I looked back at Sloan. "Is the sort of photography you do germane to your problem?"

"Germane?"

I hadn't thought it was such an unusual word, nothing like the 84-barreled words Cecelia likes to use. "Relevant," I said. "Does it have anything to do with your problem?"

"Yeah." He twitched his jaw a couple of times. "I shoot ... women."

I looked at Cecelia again, and this time I could tell that she was furious and disgusted. Sloan wouldn't be able to read her, but I've known her since the fall of 1994 and I could. "Let me guess," I said. "At best, these are women who aren't wearing any clothes, and at worst they're doing things that ought to be private."

"Yeah."

"Maybe I don't want this case," I said.

"Wait!" Sloan seemed suddenly desperate.

"You'd better get to it, then."

"Well, there was a shoot last week. You know some men like 'em young, or at least they like 'em to look young. You know some models can look five years younger than they are – you know, 18-year-olds looking like they're 12, that sort of thing."

I nodded. I was perfectly satisfied with Cecelia, but I'd had my wild days when I was young. I'd never been into looking at jail bait, but I'd known some guys who were. In some circles they call those guys "chicken hawks," or at least they used to – I'd never known why.

"Well, this shoot, I swear the girl really was 12. She wasn't just young-looking, she was a kid."

"But you did the shoot?"

"Hey, it's how I make a living, okay? But I couldn't forget her. Just a kid, you know, it was kiddie porn."

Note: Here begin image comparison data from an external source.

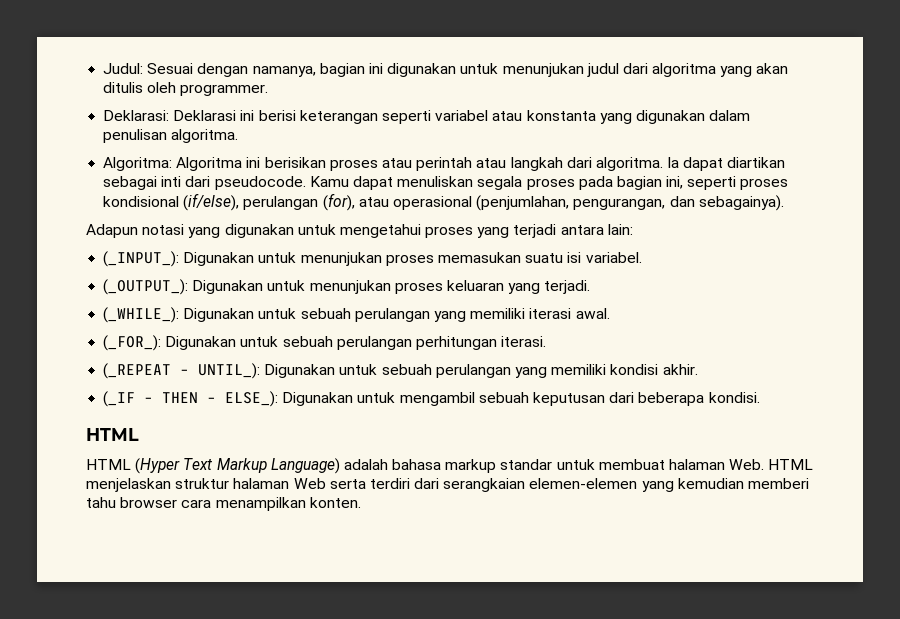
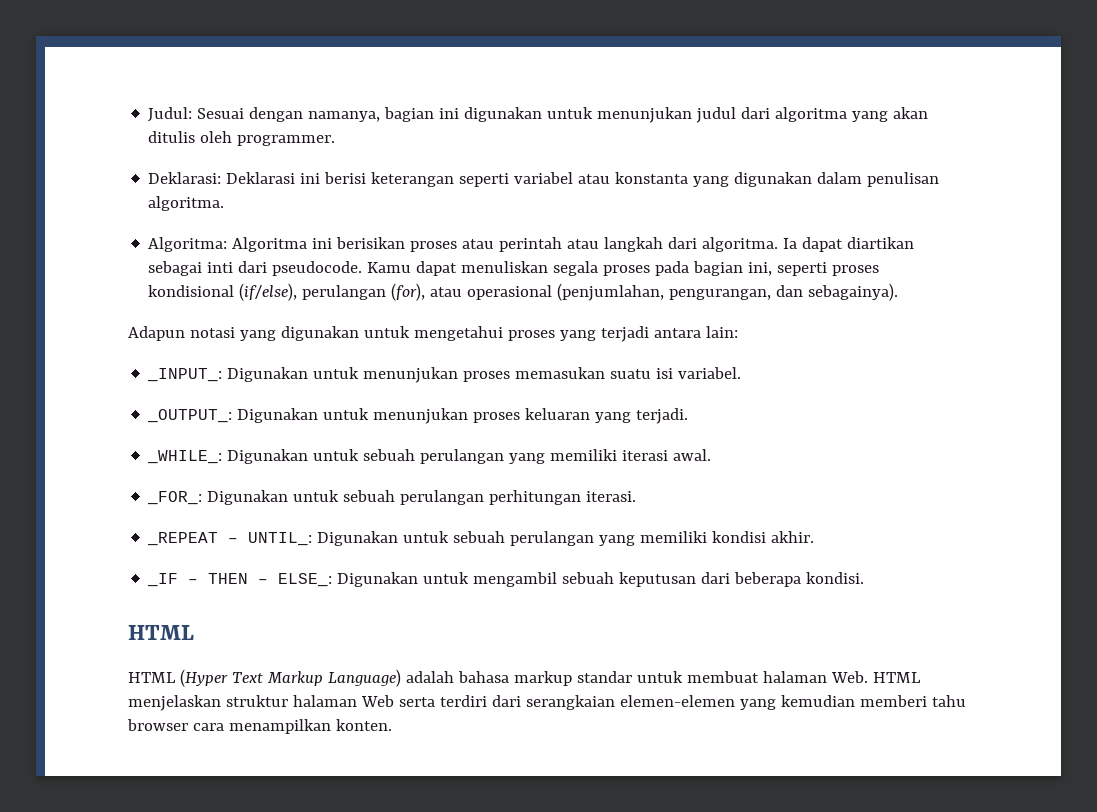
- (_INPUT_): Digunakan untuk menunjukan proses memasukan suatu isi variabel.
+ _INPUT_: Digunakan untuk menunjukan proses memasukan suatu isi variabel.
- (_OUTPUT_): Digunakan untuk menunjukan proses keluaran yang terjadi.
+ _OUTPUT_: Digunakan untuk menunjukan proses keluaran yang terjadi.
- (_WHILE_): Digunakan untuk sebuah perulangan yang memiliki iterasi awal.
+ _WHILE_: Digunakan untuk sebuah perulangan yang memiliki iterasi awal.
- (_FOR_): Digunakan untuk sebuah perulangan perhitungan iterasi.
+ _FOR_: Digunakan untuk sebuah perulangan perhitungan iterasi.
- (_REPEAT – UNTIL_): Digunakan untuk sebuah perulangan yang memiliki kondisi akhir.
+ _REPEAT – UNTIL_: Digunakan untuk sebuah perulangan yang memiliki kondisi akhir.
- (_IF – THEN – ELSE_): Digunakan untuk mengambil sebuah keputusan dari beberapa kondisi.
+ _IF – THEN – ELSE_: Digunakan untuk mengambil sebuah keputusan dari beberapa kondisi.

"If I called the cops right now, they could bust you for that."

"You call the cops, I won't say a thing. I don't know nothin', okay?"

The answer didn't surprise me, and I went on. "So what do you want me to do?"

"Find the girl, that's all. Find her and get her out of the business. No kid deserves to be in that kind of a shoot."

"I can't think of anyone who does," I said. When Sloan started to reply I waved him to silence. "Let me think about it," I said after a moment. "This ain't my usual kind of case. I'll talk it over with Mrs. Carpenter, and we'll get back to you."

"But—"

"But this is my business," I said. "I'm the guy who pays the salaries around here. You wanna go to another PI, fine. You wanna use me, you do it my way."

"Okay," he said. "When will I hear from you?"

I looked at the calendar on my blotter. It was conspicuously blank except for Sloan's appointment – I work so sporadically that I don't get many appointments. "Today's Friday," I said. "You'll hear from me no later than Monday afternoon. This number good any time?" I asked, thumping his card with my forefinger.

"Yeah."

"Then we're done for now. My wife will see you out."

"Wait – one more thing." He reached into the side pocket of his suit coat ... or blazer, or sport coat, or whatever it was. I never did know much about those things, and don't really care, and besides I suspect that things are different with a leisure suit. He came out with a handful of photographs, which he laid out on the desk like cards, right side up for me. They were photos of a girl – I could tell she was a girl, not a young woman – with various expressions of what I supposed she'd intended to reflect ecstasy but which gave me a feeling of pure fakery. And there was one, which seemed very different. All the others showed her head against a pillow, her hair spread out around her head, but in the last one she seemed to be upright, her hair hanging beside her face.

And on her face there was an expression of pure terror.